Las Campanas de Notre Dame
Hoy no pude dejar de ver con inusual atención al clásico de Victor Hugo adaptado por Disney, el Jorobado de Notre Dame, que refleja con alguna macabra precisión el ambiente que ha impulsado en Francia el presidente Sarkozy, amparada en una extraña idea de seguridad que asocia al crimen con las minorías étnicas, especialmente las poblaciones gitanas que en un gesto bastante deprimente para un gobierno de una nación ejemplo del derecho han sido sometidos a un trato displicente, que concluyó en su expulsión inmisericorde del territorio francés.

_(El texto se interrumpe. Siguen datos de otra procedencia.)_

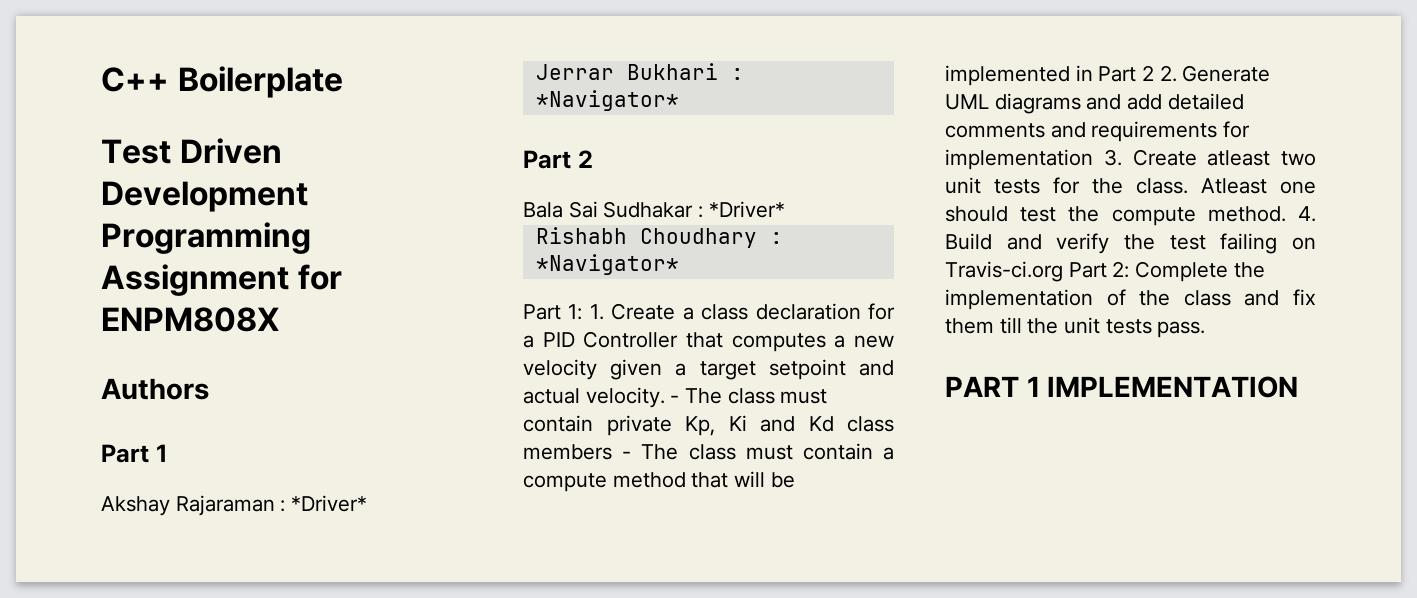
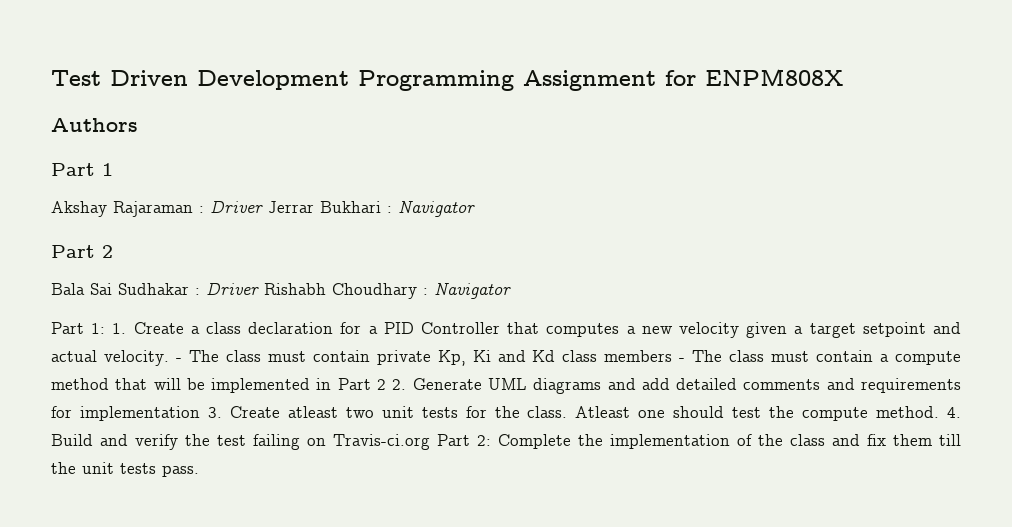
[101,66,343,98] C++ Boilerplate // -> (51, 78) none
[291,495,368,512] *Driver* // -> [210,200,263,213] Driver
[535,90,679,111] *Navigator* -> [398,200,475,217] Navigator
[708,201,785,218] *Driver* // -> [206,282,259,295] Driver
[535,254,679,275] *Navigator* -> [434,282,511,299] Navigator
[945,376,1299,398] // PART 1 IMPLEMENTATION -> (199, 471) none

El relato de Victor Hugo, en su adaptación infantil, empieza con una cruenta persecución que el despiadado y misterioso ministro de Justicia, Claude Frollo, emprende contra la población gitana, representada en una mujer que corre desesperadamente por las callejuelas de la París del medioevo, huyendo de su inquisidor para finalmente morir en las escaleras de Notre Dame, antes de recibir el ansiado asilo que concedía la Iglesia a quienes podrían ver su vida en riesgo producto de las persecuciones de las autoridades. Los gitanos, confinados a la clandestinidad en las cloacas de una París sucia y oscura, vivían ocultos de los ojos del juez Frollo, cuyos ejércitos no dudaban en desenvainar sus sables contra ellos y así erradicar a una escoria que no tenía derecho a vivir como lo podría hacer un ciudadano cuya etnia no fuese motivo de cuestionamientos. Al menos esa era la lógica del cruel ministro.
Cinco siglos después la opinión pública internacional asiste al espectáculo de un presidente francés y un gobierno decidido a impulsar una reforma que haga más inflexible la legislación migratoria de un país que, como Francia, se ha hecho grande en gran medida por su capacidad de ser cosmopolita y constituirse en una convergencia real de culturas, como quizás su decadente selección de fútbol -por sus discretos resultados desde el mundial, no por otro motivo- lo demuestra: abundan más apellidos de origen africano que los tradicionales de la metrópoli europea. En un ataque inexplicable de tufillos xenofóbicos, Sarkozy ordenó el desmantelamiento de los campamentos de gitanos y su inmediato regreso a Rumania, aún sabiendo que la presencia del pueblo Rom en Francia obedece a una incapacidad de su nación de origen de brindarle a sus miembros unas condiciones mínimas de bienestar.
En nombre de la seguridad se han cometido crímenes y atrocidades en todo el mundo, y en nombre de la seguridad la Francia sarkozysta está poniéndole a los derechos un carácter mercantil, en el cual la moneda de pago parece ser la fortuna y contingencia de ser parte de una etnia. De repente la persecución contra los gitanos aparece como una muestra de un Gobierno que peligrosamente polariza al país en torno a asuntos raciales y lo pone en unos predicamentos absurdos: ¿es posible ser francés o ciudadano de segunda clase?, ¿es posible relativizar el derecho y la nacionalidad?, ¿no otorga un país todos los derechos y deberes a un extranjero que adquiere la nacionalidad de la misma manera que lo hace un ciudadano por nacimiento?
Sin duda que el debate en Francia se enciende y se canaliza en torno a una eterna necesidad de regular a la inmigración, más en tiempos de crisis económica, pero sin caer en la tentación de convertir un tema de gran importancia en un asunto dogmático y diseminador de odios. Europa ha conocido la barbarie de los odios entre países, razas y credos políticos: mal hace el señor Sarkozy en dividir a un país que, como cualquier otro, debe combatir a la inseguridad y el crimen con algo más que deportaciones de mujeres, ancianos y niños que, sin más razón evidente, buscaron en la tierra de la libertad, de la igualdad y la fraternidad una oportunidad. Una oportunidad que su país no les brindó.